Stored items
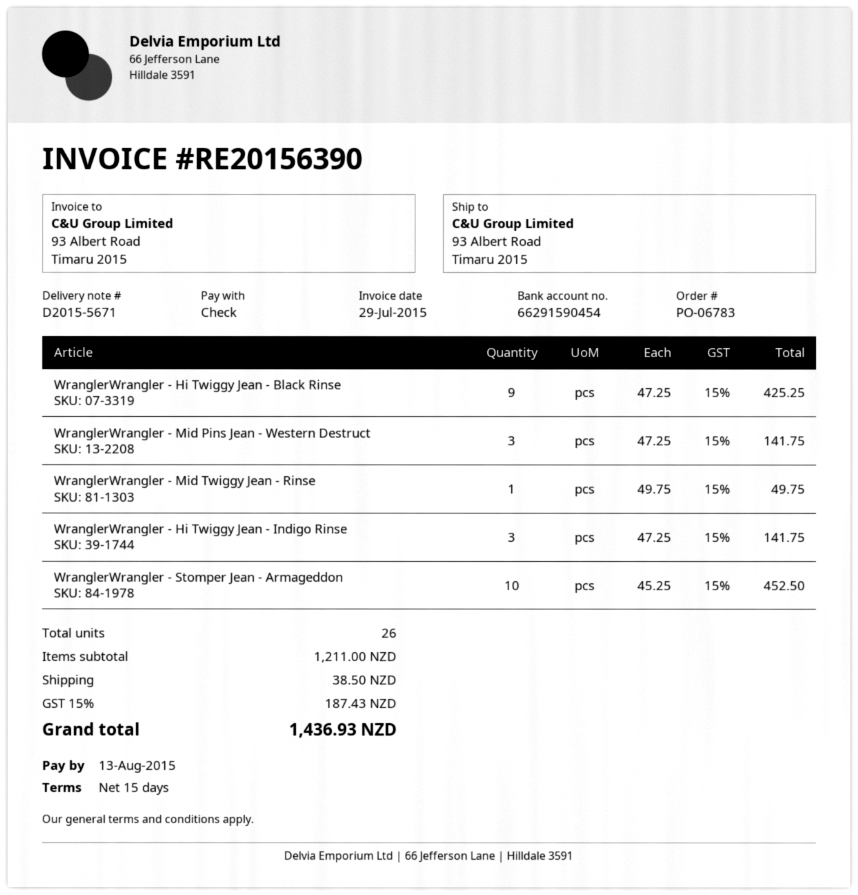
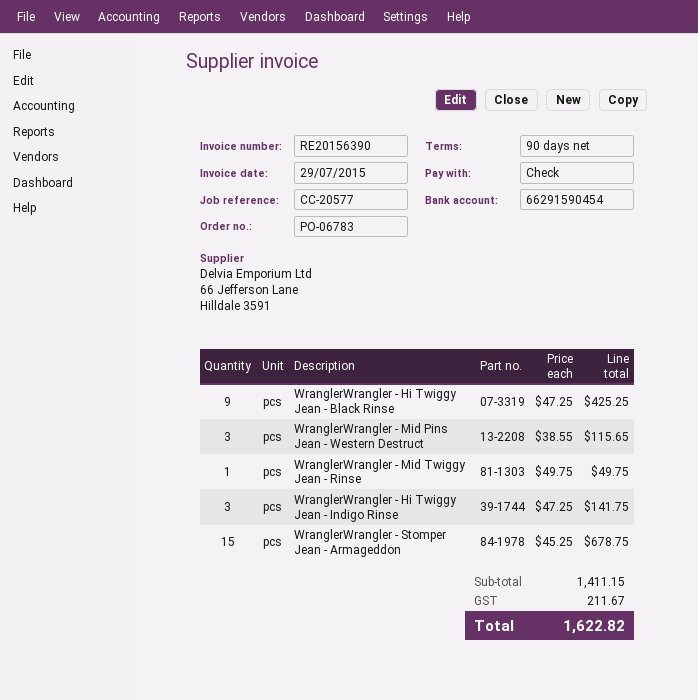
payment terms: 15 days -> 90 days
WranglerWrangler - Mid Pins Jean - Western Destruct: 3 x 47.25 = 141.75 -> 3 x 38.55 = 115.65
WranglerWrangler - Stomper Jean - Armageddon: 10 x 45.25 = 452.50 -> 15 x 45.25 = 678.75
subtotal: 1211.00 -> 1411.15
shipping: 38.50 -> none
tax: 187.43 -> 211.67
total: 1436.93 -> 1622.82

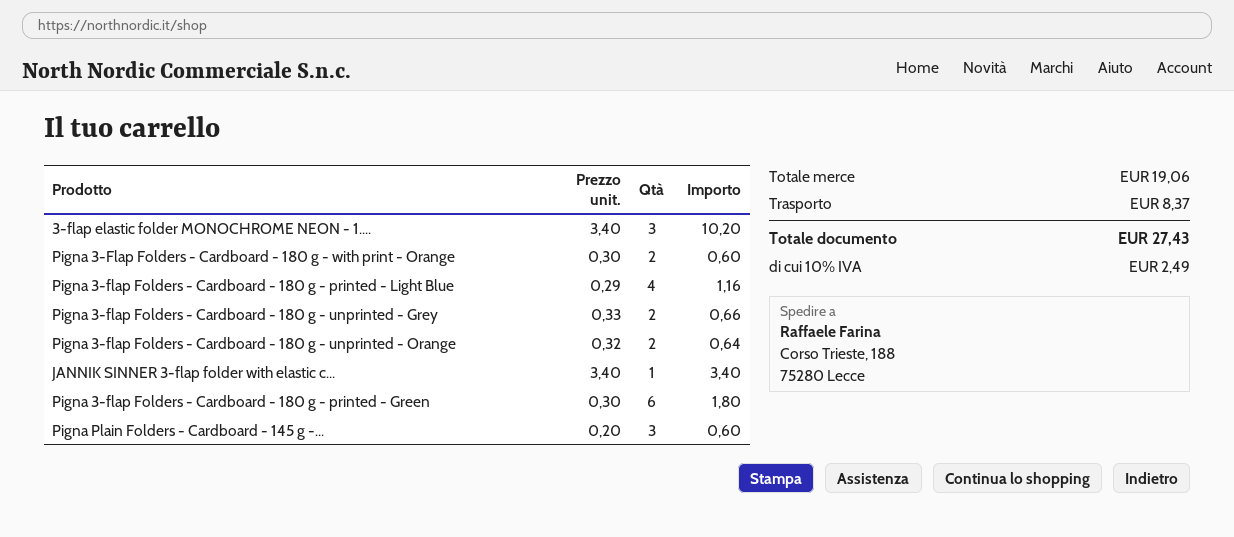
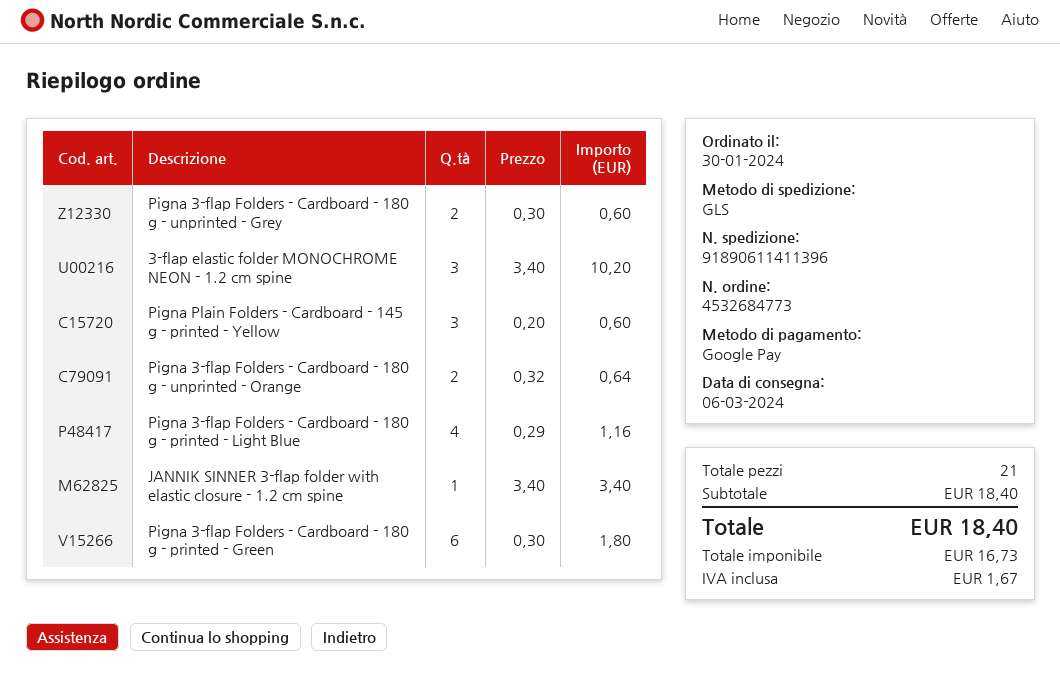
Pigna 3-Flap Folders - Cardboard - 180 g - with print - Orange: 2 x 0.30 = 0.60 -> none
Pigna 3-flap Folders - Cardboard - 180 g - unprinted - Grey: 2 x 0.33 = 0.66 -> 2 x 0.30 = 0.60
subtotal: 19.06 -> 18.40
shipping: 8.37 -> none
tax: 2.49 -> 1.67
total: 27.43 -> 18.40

### WORK REQUEST
Are you able to set down all the lines above exactly, without any pictures?

### WRITTEN RESPONSE
payment terms: 15 days -> 90 days
WranglerWrangler - Mid Pins Jean - Western Destruct: 3 x 47.25 = 141.75 -> 3 x 38.55 = 115.65
WranglerWrangler - Stomper Jean - Armageddon: 10 x 45.25 = 452.50 -> 15 x 45.25 = 678.75
subtotal: 1211.00 -> 1411.15
shipping: 38.50 -> none
tax: 187.43 -> 211.67
total: 1436.93 -> 1622.82

Pigna 3-Flap Folders - Cardboard - 180 g - with print - Orange: 2 x 0.30 = 0.60 -> none
Pigna 3-flap Folders - Cardboard - 180 g - unprinted - Grey: 2 x 0.33 = 0.66 -> 2 x 0.30 = 0.60
subtotal: 19.06 -> 18.40
shipping: 8.37 -> none
tax: 2.49 -> 1.67
total: 27.43 -> 18.40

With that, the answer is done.